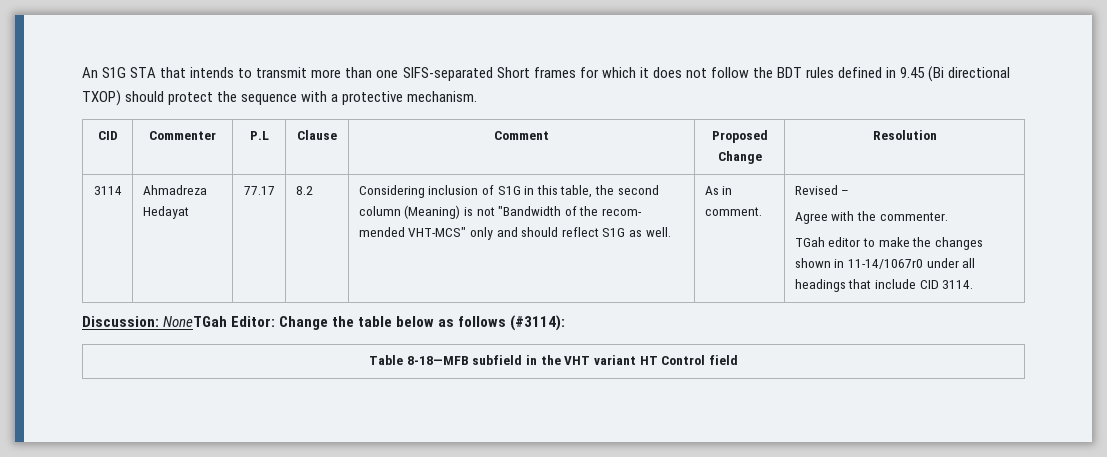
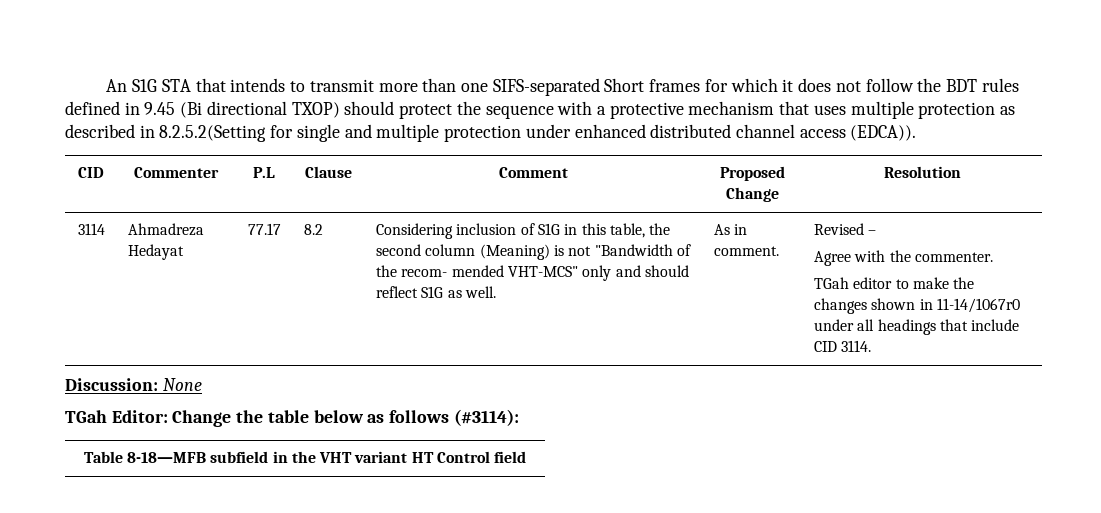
- An S1G STA that intends to transmit more than one SIFS-separated Short frames for which it does not follow the BDT rules defined in 9.45 (Bi directional TXOP) should protect the sequence with a protective mechanism.
+ An S1G STA that intends to transmit more than one SIFS-separated Short frames for which it does not follow the BDT rules defined in 9.45 (Bi directional TXOP) should protect the sequence with a protective mechanism that uses multiple protection as described in 8.2.5.2(Setting for single and multiple protection under enhanced distributed channel access (EDCA)).
- Discussion: NoneTGah Editor: Change the table below as follows (#3114):
+ Discussion: None
+ TGah Editor: Change the table below as follows (#3114):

YOUR INSTRUCTIONS: Retype exactly, please, only the lines of the entries that run from the one containing "channel access (EDCA))." to the last.

RESPONSE BOX:
+ An S1G STA that intends to transmit more than one SIFS-separated Short frames for which it does not follow the BDT rules defined in 9.45 (Bi directional TXOP) should protect the sequence with a protective mechanism that uses multiple protection as described in 8.2.5.2(Setting for single and multiple protection under enhanced distributed channel access (EDCA)).
- Discussion: NoneTGah Editor: Change the table below as follows (#3114):
+ Discussion: None
+ TGah Editor: Change the table below as follows (#3114):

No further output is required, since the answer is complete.